Preparing to obtain tropine esters of organic acids with different skeletons, and applying the tropine esters to human kidney epithelial cells MT₁-HEK 293 and 5-HT_1AMT of the synthesized derivatives on a model of HEK293 cells with agomelatine and 5-hydroxytryptamine as positive controls₁And 5-HT_1AAnd (3) measuring the receptor agonistic activity. MT (multiple terminal)₁And 5-HT_1ACompound pair MT for receptor agonistic activity₁And 5-HT_1AReceptor activation rate and half maximal effective concentration Expression (EC)₅₀)， EC₅₀The concentration at which the drug produces 50% of the maximal effect on the corresponding symptom. EC was performed using the basic Biometrics and mapping integration software GraphPad Prism 5.0 developed by GraphPadSoftware Inc₅₀References to computational, specific test methods^[17‐19]Cells were plated at a density of 4 × 104/well in Matrigel-coated 96-well black-walled transfixion plates in CO using Dulbecco's modified Eagle Medium₂Culturing in a constant temperature incubator at 37 ℃ with the concentration of 5% for 24 h. The supernatant was aspirated, the original medium was discarded, and 100. mu.l/well of freshly prepared dye solution was added, and the mixture was protected from light at 37 ℃ for 60 min. Preparing a sample to be tested: preparing samples to be tested with different concentrations, and placing the samples to be tested into the other transparent bottom plate. The two plates are simultaneously placed in a FlexStation 3 desktop multifunctional microplate reader. Experimental data from Flex Station 3Reading by multi-functional enzyme-linked immunosorbent assay (EC)₅₀Values were calculated by Graph Pad Prism 5 software, 100% agonism Δ a/Δ c × 100 (a: test sample; c: positive control).

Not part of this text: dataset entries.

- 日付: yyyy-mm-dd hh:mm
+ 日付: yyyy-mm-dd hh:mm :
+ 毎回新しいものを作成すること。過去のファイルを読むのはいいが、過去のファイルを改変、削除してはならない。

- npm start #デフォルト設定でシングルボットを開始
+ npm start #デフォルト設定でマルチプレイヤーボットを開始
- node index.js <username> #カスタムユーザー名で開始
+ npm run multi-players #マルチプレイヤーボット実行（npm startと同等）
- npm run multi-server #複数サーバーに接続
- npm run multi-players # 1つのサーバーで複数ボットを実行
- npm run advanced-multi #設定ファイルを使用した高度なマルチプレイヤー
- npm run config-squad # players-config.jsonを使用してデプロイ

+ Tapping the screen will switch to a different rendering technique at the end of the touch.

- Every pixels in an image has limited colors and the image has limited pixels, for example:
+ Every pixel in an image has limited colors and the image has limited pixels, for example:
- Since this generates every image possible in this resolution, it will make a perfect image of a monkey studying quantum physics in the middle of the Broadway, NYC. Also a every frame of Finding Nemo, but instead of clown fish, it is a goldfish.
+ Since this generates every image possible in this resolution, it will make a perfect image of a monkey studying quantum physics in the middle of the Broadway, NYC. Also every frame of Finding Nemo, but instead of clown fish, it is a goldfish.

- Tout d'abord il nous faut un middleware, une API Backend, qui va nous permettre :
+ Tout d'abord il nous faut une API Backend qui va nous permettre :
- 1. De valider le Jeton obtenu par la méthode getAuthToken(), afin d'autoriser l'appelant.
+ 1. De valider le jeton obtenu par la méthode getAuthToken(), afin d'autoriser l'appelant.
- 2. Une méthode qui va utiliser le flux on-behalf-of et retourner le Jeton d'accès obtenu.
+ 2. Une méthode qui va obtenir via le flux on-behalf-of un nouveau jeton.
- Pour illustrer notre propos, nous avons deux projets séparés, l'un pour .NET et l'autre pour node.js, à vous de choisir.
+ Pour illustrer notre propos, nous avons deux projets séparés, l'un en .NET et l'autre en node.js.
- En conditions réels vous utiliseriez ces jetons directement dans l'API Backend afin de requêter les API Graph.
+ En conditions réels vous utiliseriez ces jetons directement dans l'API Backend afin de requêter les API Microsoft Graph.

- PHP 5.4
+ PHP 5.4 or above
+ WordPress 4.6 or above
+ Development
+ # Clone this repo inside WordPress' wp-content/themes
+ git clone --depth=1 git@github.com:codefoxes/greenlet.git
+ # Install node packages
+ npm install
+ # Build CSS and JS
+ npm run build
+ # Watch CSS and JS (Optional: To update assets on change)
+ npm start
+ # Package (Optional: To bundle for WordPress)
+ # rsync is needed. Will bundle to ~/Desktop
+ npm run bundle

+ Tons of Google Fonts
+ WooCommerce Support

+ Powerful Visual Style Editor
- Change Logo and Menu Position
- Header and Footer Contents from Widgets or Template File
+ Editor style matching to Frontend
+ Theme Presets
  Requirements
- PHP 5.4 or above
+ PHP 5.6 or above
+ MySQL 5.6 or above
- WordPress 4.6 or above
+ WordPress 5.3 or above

2. As a result: the concentration is 1.00mM, and the agonistic activity of the arundoin and the derivatives (1-6) thereof is shown in Table (1):

TABLE 1 Giantrodia alkali derivatives vs. MT₁And 5-HT_1AAgonistic activity of receptors^a

Note:^aall tested compounds were at a concentration of about 1Mm, agomelatine at a test concentration of 1.11 μ M, and 5-hydroxytryptamine at a test concentration of 6.67 μ M.

The agonistic activity is expressed as the average of three determinations

(n＝3).

TABLE 2 half Effective Concentration (EC) of derivatives 2 and 6₅₀,mM)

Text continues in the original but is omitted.